Dans le monde de la crypto, les investisseurs, qu’ils soient particuliers ou institutionnels, doivent protéger leurs actifs de la même manière qu’ils protègent leurs liquidités, leurs actions et autres titres. Ce type de garde est fourni par des plateformes d’échange de cryptomonnaies, des dépositaires dédiés, des portefeuilles numériques (wallets) en libre-service et des portefeuilles tiers.

«Alors que les clients de détail peuvent choisir leur méthode préférée de garde, dans une certaine mesure, dans certaines juridictions comme le Canada, les investisseurs institutionnels sont tenus de conserver leurs actifs auprès de tiers réglementés afin de garantir la conformité avec les réglementations existantes et pour une gestion efficace des risques», nuance le rapport de BlockZero.

Au cœur de la conservation des actifs numériques se trouve le concept de wallet, l’endroit où sont stockées les clés cryptographiques du détenteur. En fonction du type de sécurité choisie pour les fonds en cryptos, les utilisateurs peuvent choisir deux catégories de services de wallet, à savoir les services sans garde (self-custody) et les services avec garde (custodian).

«En fonction du service de portefeuille choisi, trois méthodes de stockage des clés crypto sont disponibles: hot wallet (portefeuille connecté), warm (connecté, mais avec un niveau de sécurité emprunté au cold) et froid (hors ligne). On peut faire passer les actifs numériques d’un portefeuille dit chaud à un portefeuille froid en fonction des besoins de transaction. Certaines alternatives apportent des couches supplémentaires de sécurité et de fonctionnalités au stockage des cryptomonnaies, comme les portefeuilles à signatures multiples (multisig) et à contrats intelligents (smart contract)», précisent les rapporteurs.

Retard canadien

La popularité et la capitalisation croissantes des actifs numériques ont donné naissance à un certain nombre de solutions de conservation. Ce qui a donné lieu à un paysage dispersé, mouvant et parfois peu sûr.

«Cela nous rappelle les débuts de l’industrie des services financiers et les débuts de la banque moderne au XIXe siècle. L’apparente confusion peut inquiéter les investisseurs institutionnels, car elle est source d’incertitudes.
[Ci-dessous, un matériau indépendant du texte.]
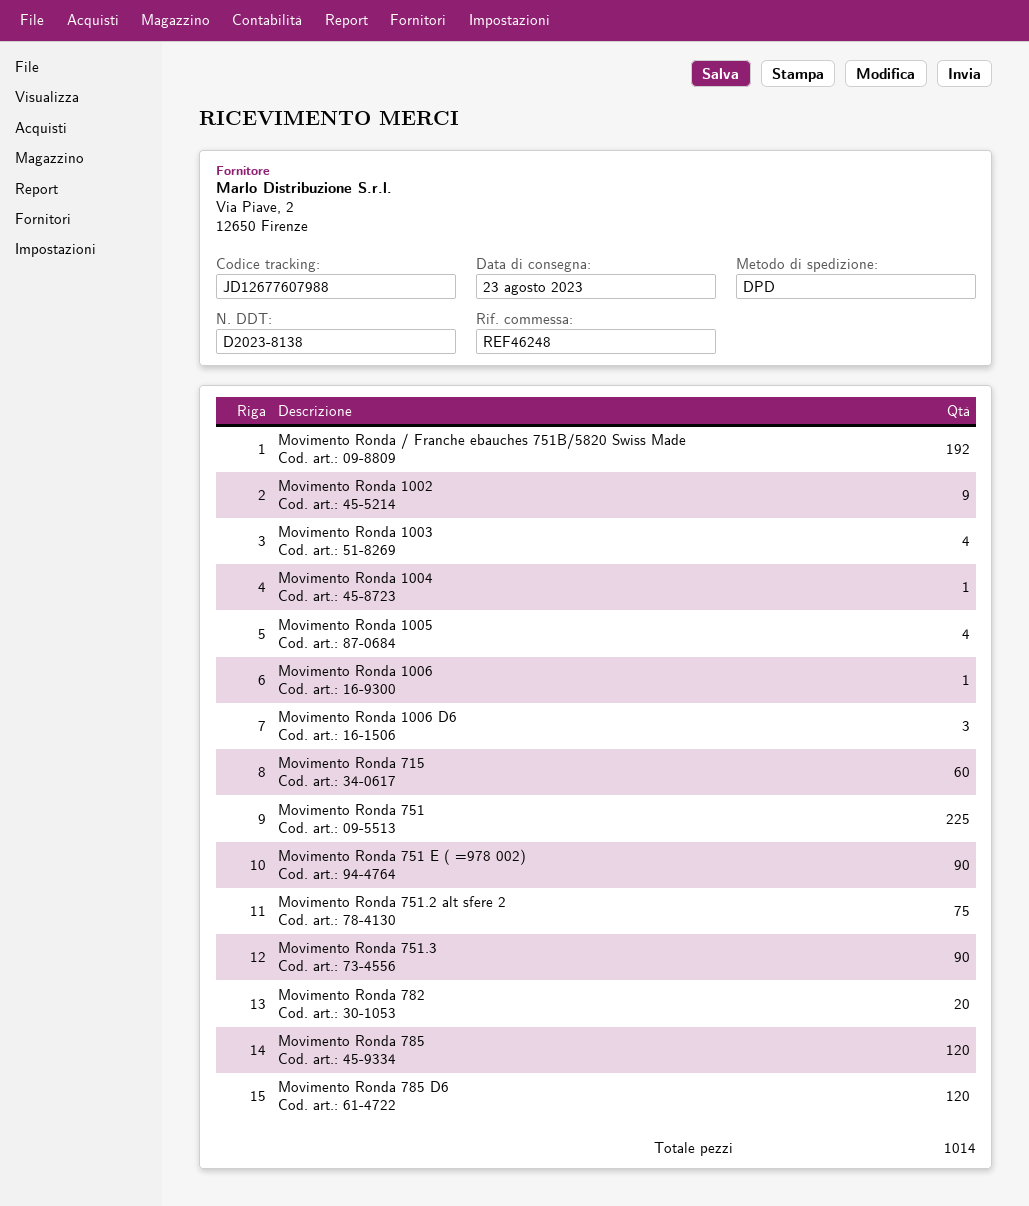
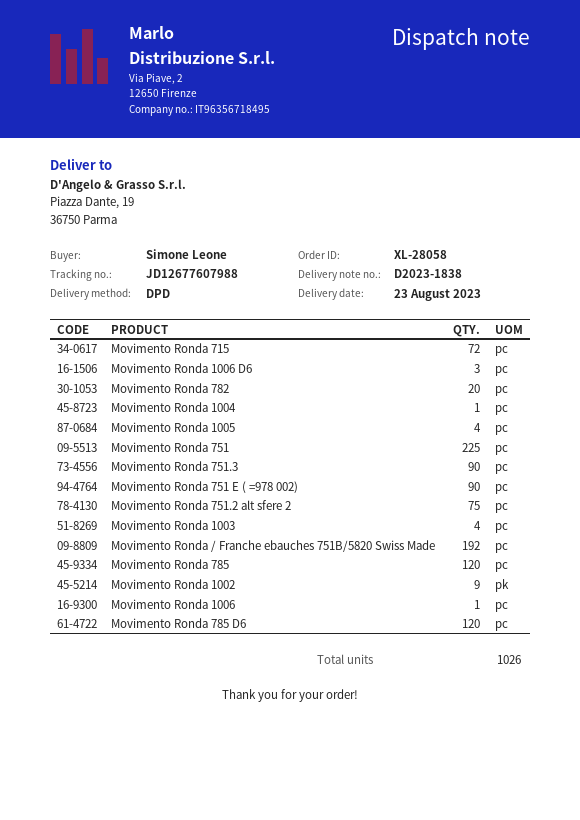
delivery note number: D2023-8138 -> D2023-1838
Movimento Ronda 715: 60 -> 72
total quantity: 1014 -> 1026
Dans le même temps, après des années d’incrédulité, leur regard sur les actifs numériques s’est transformé en intérêt, alimenté par l’attrait de rendements plus élevés et la valeur sous-jacente des innovations technologiques», épingle BlockZero.

Mais, alors qu’il existe de nombreux dépositaires de qualité institutionnelle aux États-Unis, le Canada en compte seulement quatre: Tetra, Knox, Balance et Brane Capital.
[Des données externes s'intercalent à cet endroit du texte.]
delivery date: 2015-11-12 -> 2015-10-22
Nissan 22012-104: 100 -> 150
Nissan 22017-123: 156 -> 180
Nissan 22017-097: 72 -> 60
«Bien que le Canada ait été le 1er pays à autoriser les fonds négociés en bourse (FNB) de crypto-actifs, et que cette réglementation exige aux investisseurs institutionnels de conserver leurs titres auprès d’entités réglementées, de préférence au Canada, l’écosystème a pris du retard dans l’offre de solutions de garde qualifiées, de sorte que beaucoup ont choisi l’un des nombreux dépositaires américains», ponctuent les consultants.